AIM OF THE EXERCISE - Exact copies of the lines from the one holding "shipping: 46.00 -> 0.00" through the last line of the entries below are to be printed, with pictures omitted.

MATERIAL FOR THE TASK -
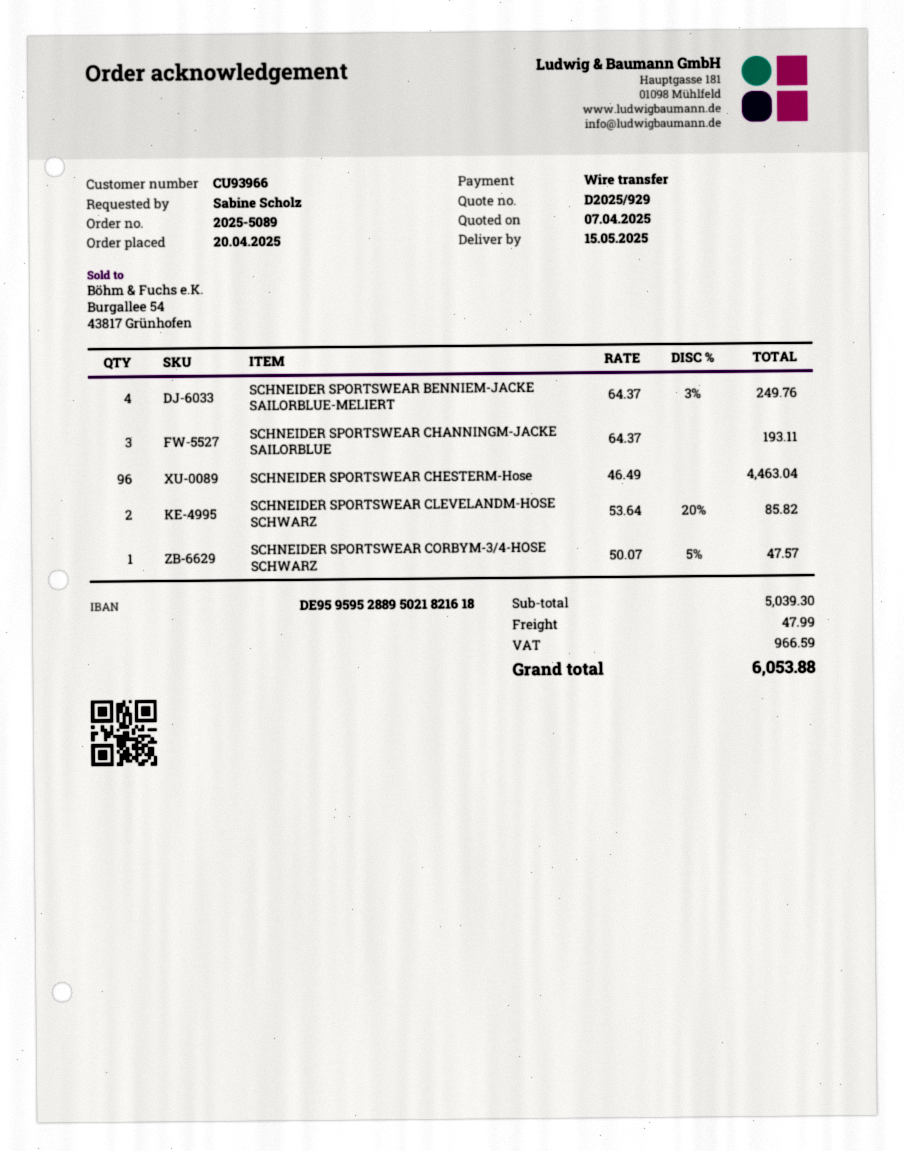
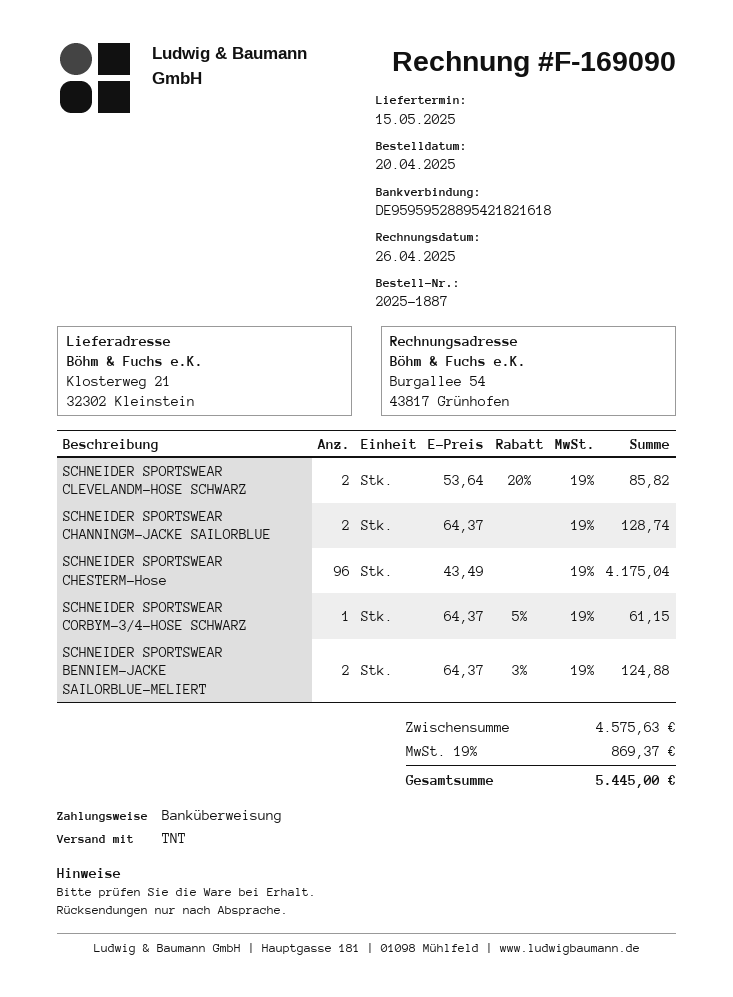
order number: 2025-5089 -> 2025-1887
bank account: DE95959528895021821618 -> DE95959528895421821618
SCHNEIDER SPORTSWEAR BENNIEM-JACKE SAILORBLUE-MELIERT: 4 x 64.37 - 3% = 249.76 -> 2 x 64.37 - 3% = 124.88
SCHNEIDER SPORTSWEAR CHANNINGM-JACKE SAILORBLUE: 3 x 64.37 = 193.11 -> 2 x 64.37 = 128.74
SCHNEIDER SPORTSWEAR CHESTERM-Hose: 96 x 46.49 = 4463.04 -> 96 x 43.49 = 4175.04
SCHNEIDER SPORTSWEAR CORBYM-3/4-HOSE SCHWARZ: 1 x 50.07 - 5% = 47.57 -> 1 x 64.37 - 5% = 61.15
subtotal: 5039.30 -> 4575.63
shipping: 47.99 -> none
tax: 966.59 -> 869.37
total: 6053.88 -> 5445.00

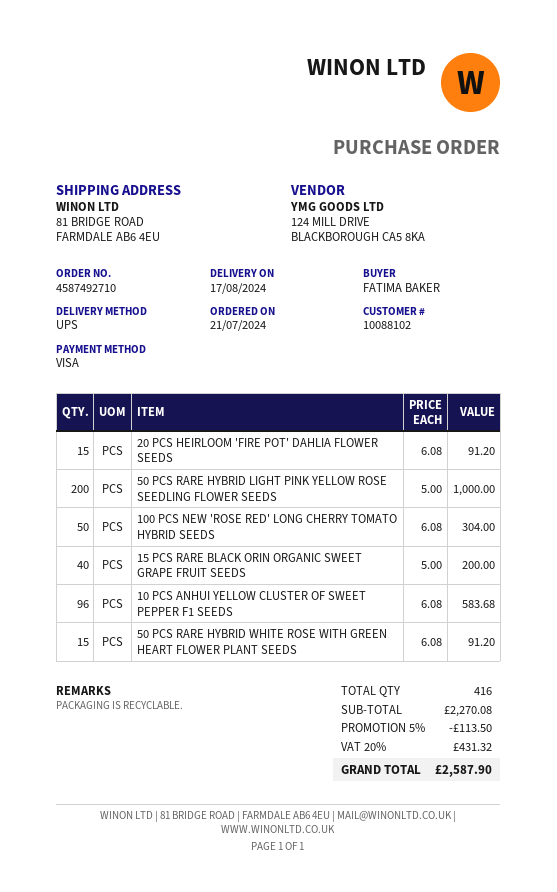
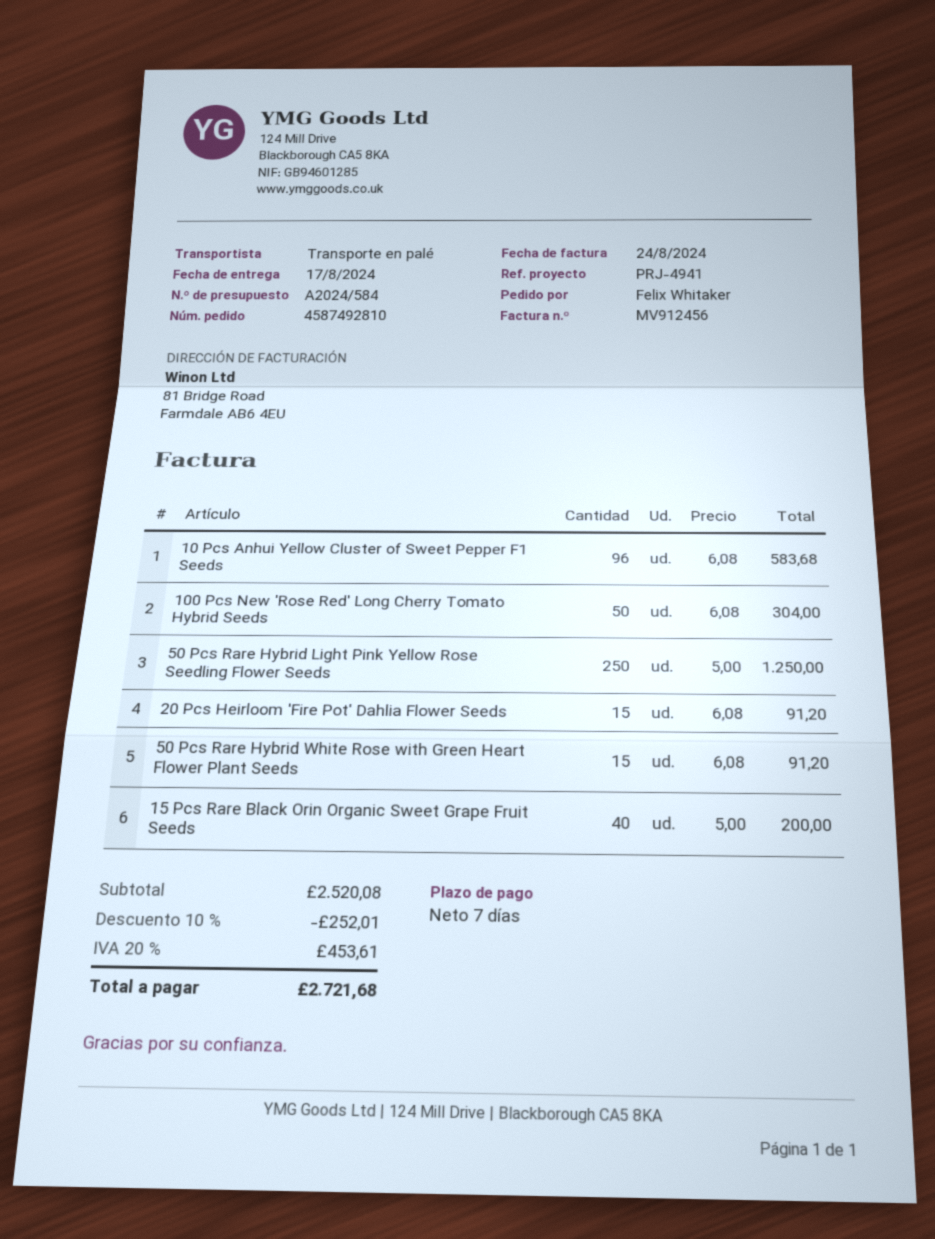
order number: 4587492710 -> 4587492810
ordered by: FATIMA BAKER -> Felix Whitaker
shipping method: UPS -> pallet freight
50 PCS RARE HYBRID LIGHT PINK YELLOW ROSE SEEDLING FLOWER SEEDS: 200 x 5.00 = 1000.00 -> 250 x 5.00 = 1250.00
subtotal: 2270.08 -> 2520.08
discount: 5% = 113.50 -> 10% = 252.01
tax: 20% = 431.32 -> 20% = 453.61
total: 2587.90 -> 2721.68

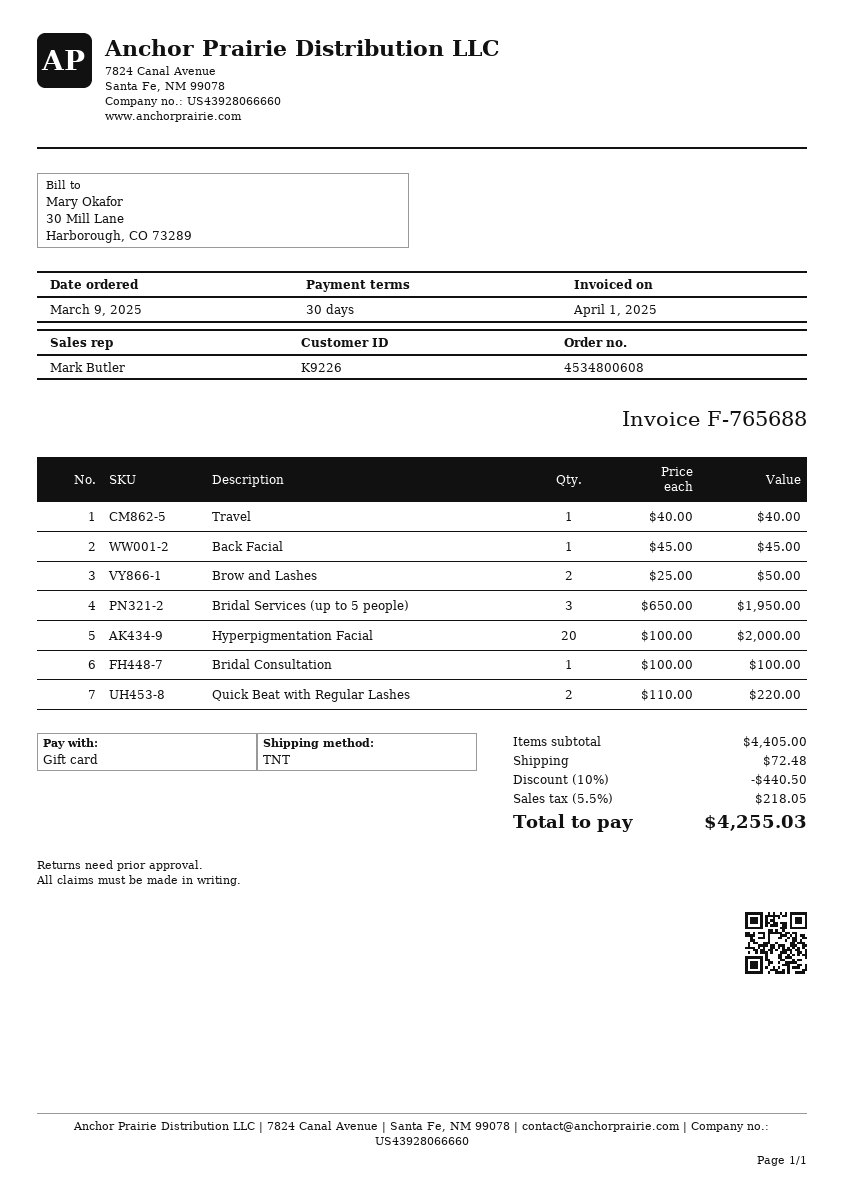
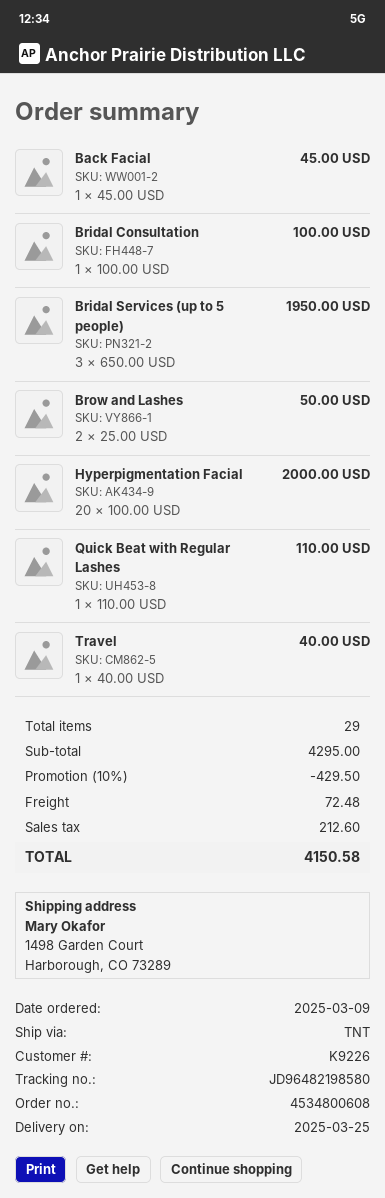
Quick Beat with Regular Lashes: 2 x 110.00 = 220.00 -> 1 x 110.00 = 110.00
subtotal: 4405.00 -> 4295.00
discount: 10% = 440.50 -> 10% = 429.50
tax: 218.05 -> 212.60
total: 4255.03 -> 4150.58

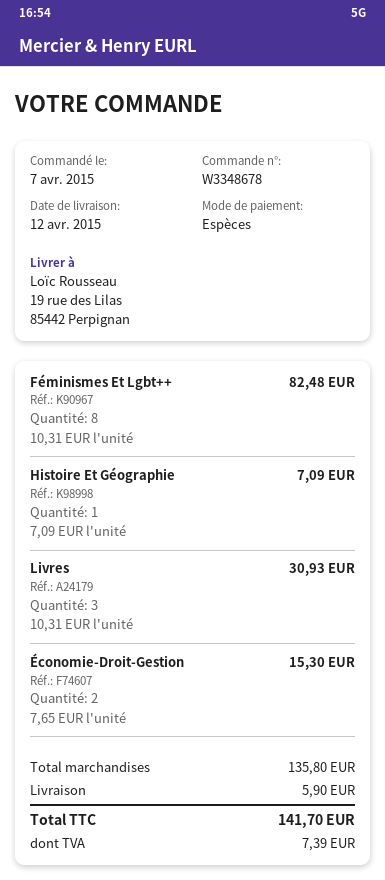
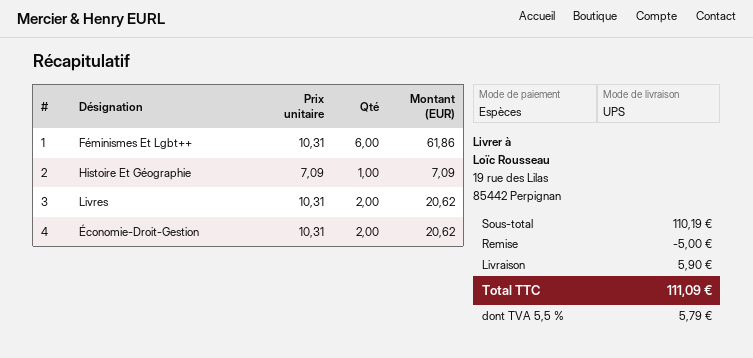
Féminismes Et Lgbt++: 8 x 10.31 = 82.48 -> 6 x 10.31 = 61.86
Livres: 3 x 10.31 = 30.93 -> 2 x 10.31 = 20.62
Économie-Droit-Gestion: 2 x 7.65 = 15.30 -> 2 x 10.31 = 20.62
subtotal: 135.80 -> 110.19
discount: none -> 5.00
tax: 7.39 -> 5.79
total: 141.70 -> 111.09

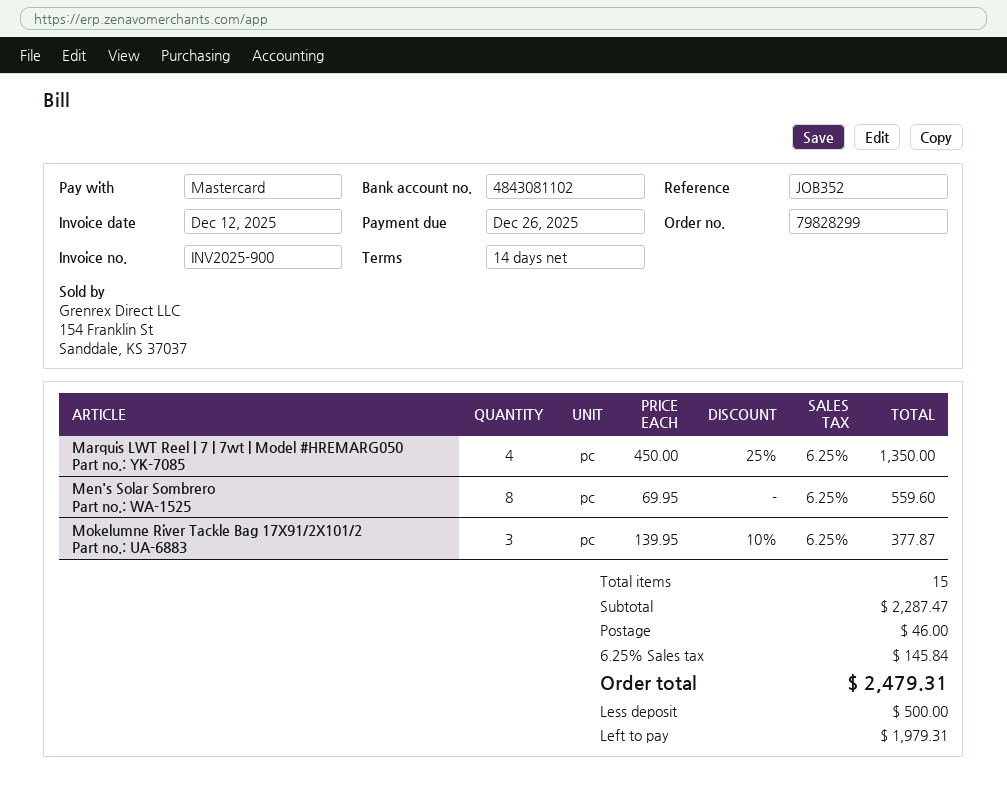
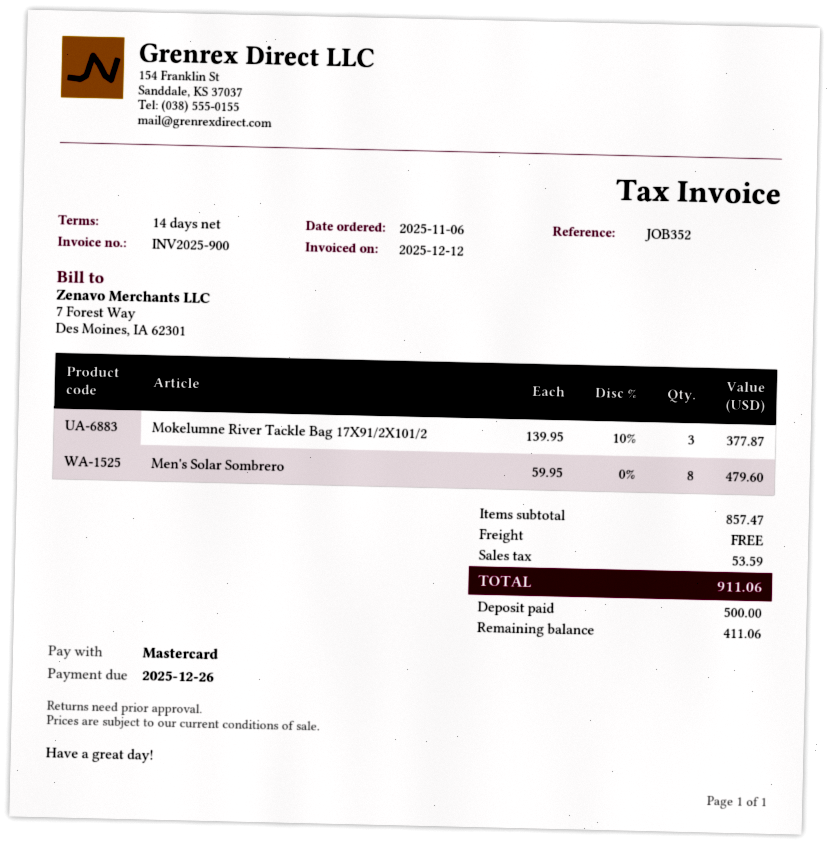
Marquis LWT Reel | 7 | 7wt | Model #HREMARG050: 4 x 450.00 - 25% = 1350.00 -> none
Men's Solar Sombrero: 8 x 69.95 = 559.60 -> 8 x 59.95 = 479.60
subtotal: 2287.47 -> 857.47
shipping: 46.00 -> 0.00
tax: 145.84 -> 53.59
total: 2479.31 -> 911.06
balance: 1979.31 -> 411.06

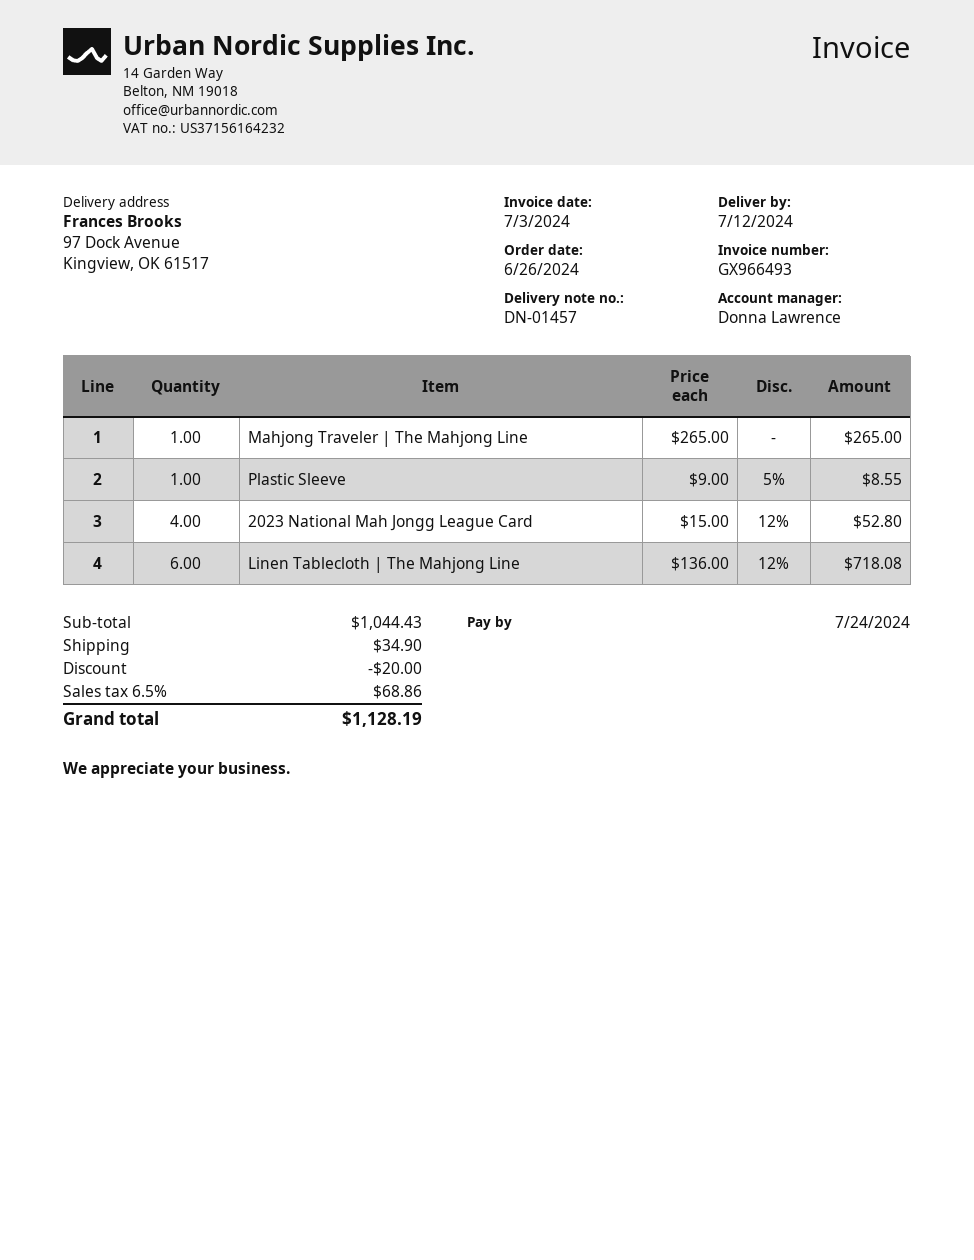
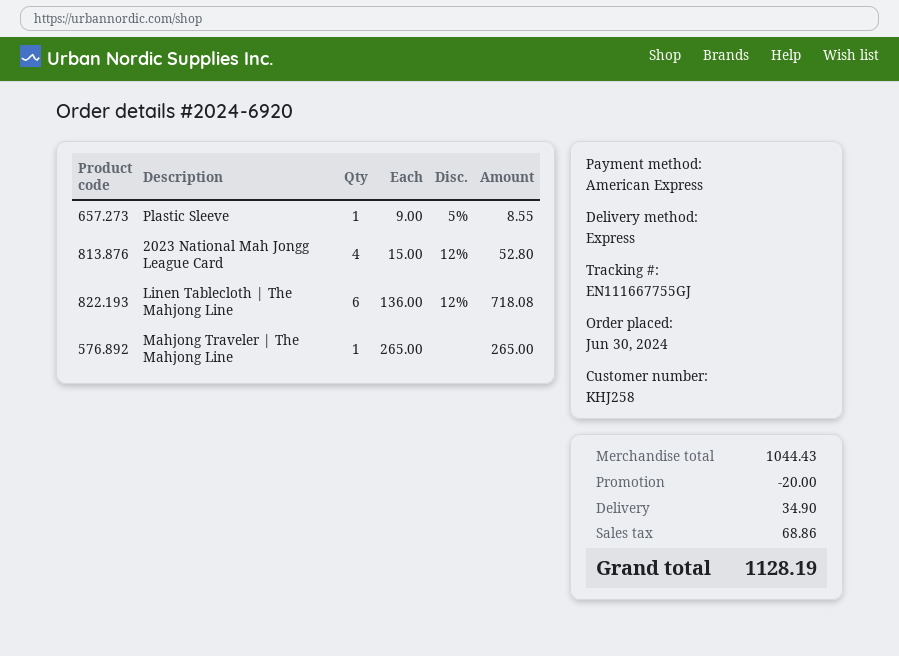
order date: 2024-06-26 -> 2024-06-30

RESULT FOR THIS TASK -
shipping: 46.00 -> 0.00
tax: 145.84 -> 53.59
total: 2479.31 -> 911.06
balance: 1979.31 -> 411.06

order date: 2024-06-26 -> 2024-06-30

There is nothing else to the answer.